E’ soprattutto negli Stati Uniti che trova favore il partito “anti-Iran”, per il quale il Paese dell’altopiano è un nemico ormai storico e che imputa a Tehran ogni avvenimento negativo; i sostenitori di questa teoria sostengono che la Repubblica Islamica rappresenta una minaccia per Israele, che la tregua dell’accordo consente all’Iran di congelare il proprio programma ma di non eliminarlo, e, soprattutto, che l’accordo ha riportato l’Iran al centro della diplomazia internazionale, sdoganandolo da “stato canaglia” e rifacendogli nutrire ambizioni di protagonista in Medio Oriente.

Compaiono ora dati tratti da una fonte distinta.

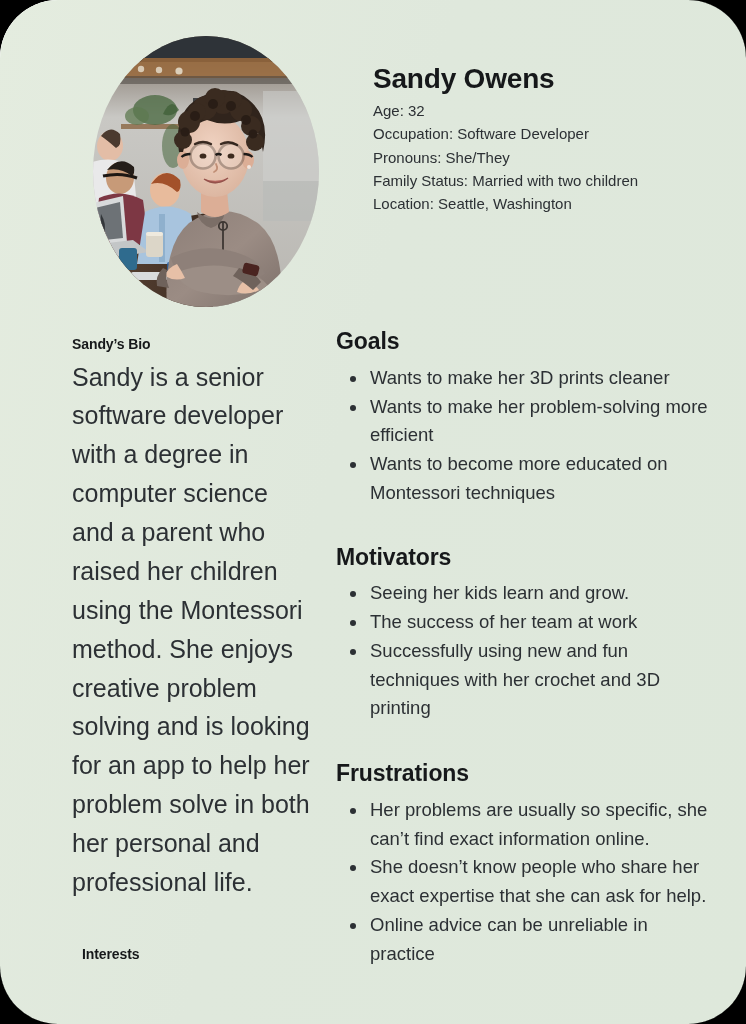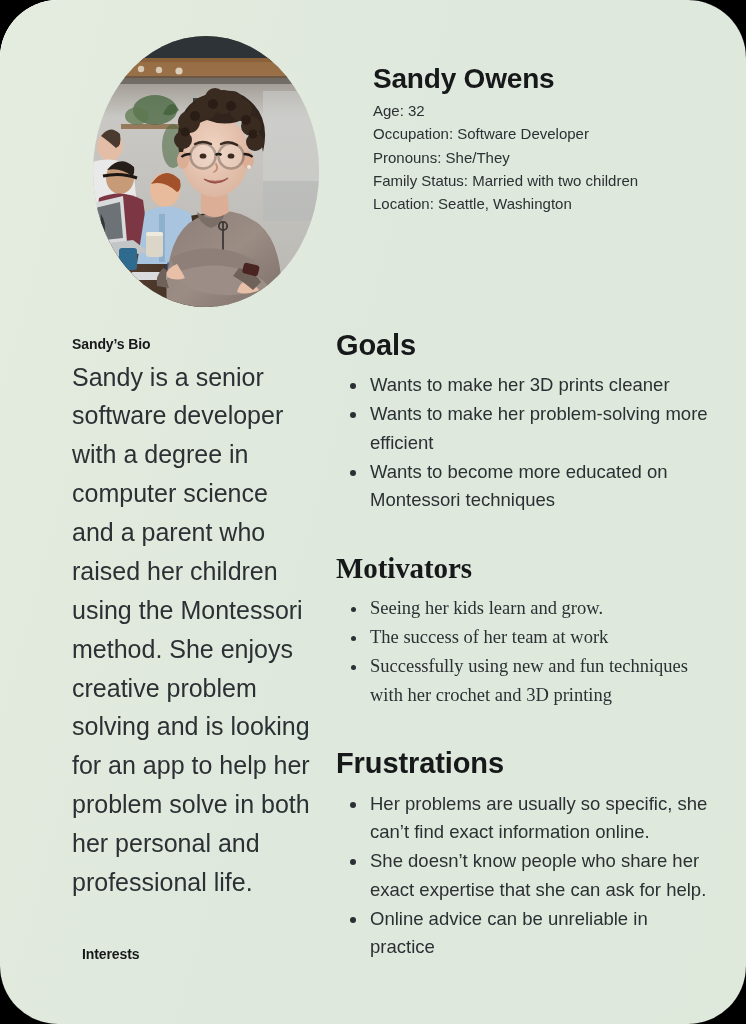--- a/index.html
+++ b/index.html
@@ -102,21 +102,21 @@
 
   h2.section-title {
     font-size: 14px;
     font-weight: bold;
     color: #16181a;
     margin: 0 0 4px 0;
     line-height: 1.25;
     letter-spacing: -0.1px;
   }
   h2.section-title.right {
-    font-size: 29px;
+    font-size: 23px;
     margin: 0 0 1px 0;
   }
   .bio-text {
     font-size: 25px;
     color: #2c3034;
     line-height: 1.555;
     margin: 0;
   }
   ul.bullets {
     margin: 8px;
@@ -125,21 +125,21 @@
   }
   ul.bullets li {
     font-size: 18.5px;
     color: #2c3034;
     line-height: 1.555;
     margin: 0;
     padding-left: 2px;
   }
   .interests-block { margin-top: 44px; padding-left: 10px; }
   .interests-block ul.bullets { padding-left: 30px; }
-  .group-motivators { margin-top: 35px; font-family: Liberation Serif, serif; }
+  .group-motivators { margin-top: 35px; }
   .group-frustrations { margin-top: 36px; }
   ul.bullets.right-list { padding-left: 24px; }
 </style>
 </head>
 <body>
 
 <div id="persona-card">
   <div class="corner-fill tl"></div>
   <div class="corner-fill tr"></div>
   <div class="corner-fill bl"></div>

In effetti, la costruzione dell’Iran quale “nemico” internazionale ha avuto una leggera scossa lo scorso 24 novembre, e anche se l’intervento sulle sanzioni è così minimale da non poter avere profondi benefici effetti sull’economia iraniana, il suo valore simbolico è altissimo, tanto per la politica internazionale quanto per quella domestica iraniana. Ad esempio, il successo dell’accordo di Ginevra ha consentito al Presidente Rouhani, suo principale sponsor, di intervenire pesantemente sull’amministrazione locale, sostituendo quasi tutti i governatori delle province, appartenenti all’ultraconservatore Corpo delle Guardie Rivoluzionarie, per sostituirli con civili di comprovate abilità. Conoscendo inoltre il poco gradimento riscosso nei paesi arabi circostanti, il governo di Tehran ha rimesso in piedi i negoziati per restituire quanto prima agli Emirati le tre isole situate nel golfo di Hormuz, importante check point petrolifero, oggetto di contesa fin dai tempi del deposto shah. Il fronte arabo anti-Iran, prima compatto, ha ricevuto una scossa pure grazie al rifiuto del sultano dell’Oman di far parte di un’eventuale coalizione araba in funzione anti Repubblica Islamica: “siamo in una fase storica in cui il mondo ha bisogno di pace e stabilità” ha dichiarato qualche giorno fa Yousif al Ibrahim, ministro degli esteri omanita.

Certo l’accordo sul nucleare comporta alcuni rischi, ma gli scettici dovrebbero porsi il quesito se i rischi della negoziazione siano maggiori del continuare a tenere un paese come l’Iran sotto scacco minacciando di bombardarlo. I negoziati meritano una chance e così la pace nel mondo.